Education
Our vision: Support all children to learn in a safe environment.

Challenge
Jamaica’s children have lost an estimated 1.3 billion in-class hours due to COVID-19 school closures. The most vulnerable children who struggle to access remote education have been hit the hardest and there are still a significant number of students that remain disengaged. Attendance at the best-performing public schools continues to be closely correlated with a child’s socioeconomic background and the strength of home-school partnerships vary widely.
On average, Jamaican children complete 11.7 years of schooling, but those years are equivalent to only 7.2 years of learning when benchmarked against top-performing systems. This reveals a notable learning gap of 4.5 years, which disproportionately impacts children in the poorer quintiles, as access to the best performing schools continues to be highly correlated with the socioeconomic background of children. Approximately 50,000 adolescents of secondary-school age are out-of-school, and three out of five of these children are boys. Pregnancy and financial problems are the main reasons why children from the poorest households stop attending school.
School dropout, poor educational outcomes and lack of opportunities have contributed to an increase in youth not in education, employment or training who represent about 35 per cent of 14-24-year-olds.
Solutions
Our Education programme aims for ALL children to have equal access to safe, inclusive quality education by:
- Ensuring young boys and girls, especially those with disabilities and/or living in poverty, benefit from equitable, resilient, and inclusive Early Childhood Development (ECD) and early childhood education policies and quality services, including in emergencies.
- Strengthening the education system to deliver resilient, equitable, inclusive, quality and relevant education services with a focus on children with disabilities, children at risk of dropping out, out-of-school children and those affected by emergencies.
- Increasing access of at-risk adolescent girls and boys to opportunities to gain skills for life, learning, employability, and transition into the workforce.
To achieve these goals, we work with various partners on different strategies such as:

Learning recovery and resilience: Maintain safe school operations, help children recover from learning loss and create a school system that is more resilient against future shocks. Update management information systems and school safety structures, with a focus on inclusion, positive behavioural frameworks, psychosocial first aid and education in emergencies.

Early childhood inclusiveness and strengthening: Continue to support the early childhood sector to achieve full inclusion and improve readiness to transition to Grade 1, through the development of tools as part of overall system strengthening as well as through teacher capacity building and strategic policy development.

Evidence-based assistance: Provide technical assistance to develop educational policy and conduct relevant legal and policy review and research towards system strengthening.

Equal access to quality education: Increase access, retention and completion of education by the most disadvantaged children. Improve the quality of education through teacher capacity-building, home-school partnerships and widespread availability of digital learning solutions.
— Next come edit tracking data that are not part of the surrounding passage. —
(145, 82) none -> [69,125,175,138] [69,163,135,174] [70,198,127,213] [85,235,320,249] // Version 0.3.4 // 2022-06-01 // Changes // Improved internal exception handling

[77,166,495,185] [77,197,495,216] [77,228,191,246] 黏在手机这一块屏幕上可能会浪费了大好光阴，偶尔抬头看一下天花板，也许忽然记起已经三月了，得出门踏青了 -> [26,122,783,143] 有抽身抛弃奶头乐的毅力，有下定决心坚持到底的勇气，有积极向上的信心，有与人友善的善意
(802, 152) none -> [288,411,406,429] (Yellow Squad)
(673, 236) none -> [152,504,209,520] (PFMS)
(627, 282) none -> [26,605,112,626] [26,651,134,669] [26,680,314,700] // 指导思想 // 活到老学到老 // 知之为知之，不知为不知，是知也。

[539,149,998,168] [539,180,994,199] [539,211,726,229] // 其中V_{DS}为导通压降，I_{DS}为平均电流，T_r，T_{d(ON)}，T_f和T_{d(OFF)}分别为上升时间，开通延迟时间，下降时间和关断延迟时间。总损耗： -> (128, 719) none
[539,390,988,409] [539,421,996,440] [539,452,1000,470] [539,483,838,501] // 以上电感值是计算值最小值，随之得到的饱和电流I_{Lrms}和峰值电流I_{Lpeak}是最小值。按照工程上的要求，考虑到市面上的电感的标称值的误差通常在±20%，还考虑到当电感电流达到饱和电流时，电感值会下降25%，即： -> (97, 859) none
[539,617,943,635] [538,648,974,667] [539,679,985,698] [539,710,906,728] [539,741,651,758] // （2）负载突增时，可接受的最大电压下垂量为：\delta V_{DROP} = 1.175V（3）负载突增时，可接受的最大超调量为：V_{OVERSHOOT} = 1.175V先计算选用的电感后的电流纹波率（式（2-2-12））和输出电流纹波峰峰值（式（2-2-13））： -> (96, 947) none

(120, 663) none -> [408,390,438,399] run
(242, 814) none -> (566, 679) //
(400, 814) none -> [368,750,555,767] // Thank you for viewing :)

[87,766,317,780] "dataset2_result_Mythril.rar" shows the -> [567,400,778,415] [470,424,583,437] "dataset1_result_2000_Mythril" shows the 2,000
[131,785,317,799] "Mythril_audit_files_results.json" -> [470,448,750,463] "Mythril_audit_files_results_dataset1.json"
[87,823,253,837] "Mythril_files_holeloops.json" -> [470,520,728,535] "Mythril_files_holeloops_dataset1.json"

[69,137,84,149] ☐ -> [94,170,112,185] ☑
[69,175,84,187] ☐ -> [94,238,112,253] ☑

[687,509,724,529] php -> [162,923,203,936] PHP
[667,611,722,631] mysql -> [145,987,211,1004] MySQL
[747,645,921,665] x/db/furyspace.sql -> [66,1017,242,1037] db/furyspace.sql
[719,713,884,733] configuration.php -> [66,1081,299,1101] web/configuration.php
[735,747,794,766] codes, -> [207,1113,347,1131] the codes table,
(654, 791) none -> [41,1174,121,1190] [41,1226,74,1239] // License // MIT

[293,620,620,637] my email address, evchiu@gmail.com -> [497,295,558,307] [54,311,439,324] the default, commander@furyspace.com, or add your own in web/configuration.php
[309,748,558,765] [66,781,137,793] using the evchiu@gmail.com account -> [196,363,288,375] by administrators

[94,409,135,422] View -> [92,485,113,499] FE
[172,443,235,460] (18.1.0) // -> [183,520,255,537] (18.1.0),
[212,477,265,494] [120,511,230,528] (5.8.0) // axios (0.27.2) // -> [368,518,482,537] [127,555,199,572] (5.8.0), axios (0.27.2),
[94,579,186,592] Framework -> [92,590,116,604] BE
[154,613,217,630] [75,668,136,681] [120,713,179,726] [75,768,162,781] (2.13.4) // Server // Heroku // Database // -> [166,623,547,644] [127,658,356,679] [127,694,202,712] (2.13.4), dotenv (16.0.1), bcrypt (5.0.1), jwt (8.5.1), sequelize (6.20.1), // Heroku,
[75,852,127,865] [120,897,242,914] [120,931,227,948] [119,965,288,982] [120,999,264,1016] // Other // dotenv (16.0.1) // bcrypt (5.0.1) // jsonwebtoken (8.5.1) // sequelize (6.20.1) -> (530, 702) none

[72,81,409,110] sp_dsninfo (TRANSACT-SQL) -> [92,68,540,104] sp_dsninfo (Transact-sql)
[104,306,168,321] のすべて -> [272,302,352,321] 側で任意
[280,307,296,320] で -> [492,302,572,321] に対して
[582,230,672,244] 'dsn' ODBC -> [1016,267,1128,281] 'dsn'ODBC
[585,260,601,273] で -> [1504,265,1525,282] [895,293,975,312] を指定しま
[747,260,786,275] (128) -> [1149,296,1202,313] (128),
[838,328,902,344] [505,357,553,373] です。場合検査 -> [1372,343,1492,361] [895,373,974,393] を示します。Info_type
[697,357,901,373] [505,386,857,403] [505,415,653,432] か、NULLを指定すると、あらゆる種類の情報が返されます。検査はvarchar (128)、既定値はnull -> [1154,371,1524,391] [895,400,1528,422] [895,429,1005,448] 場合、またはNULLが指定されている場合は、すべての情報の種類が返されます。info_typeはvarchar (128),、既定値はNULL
Expand second-chance education and skills training for at-risk adolescents and adolescents with disabilities.

Transition to work for adolescents and young people: Support and expand second-chance education and skill training for at-risk adolescents and adolescents with disabilities to facilitate their opportunities for employment.
Partners
Early Childhood Commission
Partner type: Government
The ECC provides an integrated and coordinated delivery of high-quality early childhood programmes and services, which provide equity and access for children zero to eight years within healthy, safe and nurturing environments.
Food for the Poor
Partner Type: Civil society organization
Food for The Poor works to improve the health, economic, social and spiritual conditions of the men, women and children through emergency relief aid and programmes in the areas of housing, food, medical, water, sanitation, education, agriculture, outreach and micro-enterprise.
Jamaica Teaching Council
Partner type: Government
The JTC’s fundamental purpose is to professionalize the teaching profession. The Council advocates for the teaching profession, and its ultimate goal is for the teaching to become the profession of choice.
Ministry of Education and Youth
Partner Type: Government
The Ministry of Education and Youth's mandate is to provide quality care and education in an innovative, inclusive and enabling environment thereby creating socially conscious and productive Jamaicans. UNICEF works closely with specific units within the MOEY including the Guidance and Counselling Unit (GCU), the Special Education Unit (SEU), the Core Curriculum Unit (CCU), the Safe Schools Unit (SSU) and the Health and family Life Education (HFLE) Unit.
National College for Educational Leadership
Partner type: Government
The NCEL develops and supports educational leaders to create and sustain effective schools, thereby contributing to national development.
National Road Safety Council
Partner type: Non-profit, public-private partnership
The NRSC is the local organization with responsibility to develop and implement road safety promotional activities, conduct public education programmes, and to lobby for road safety awareness at a national level.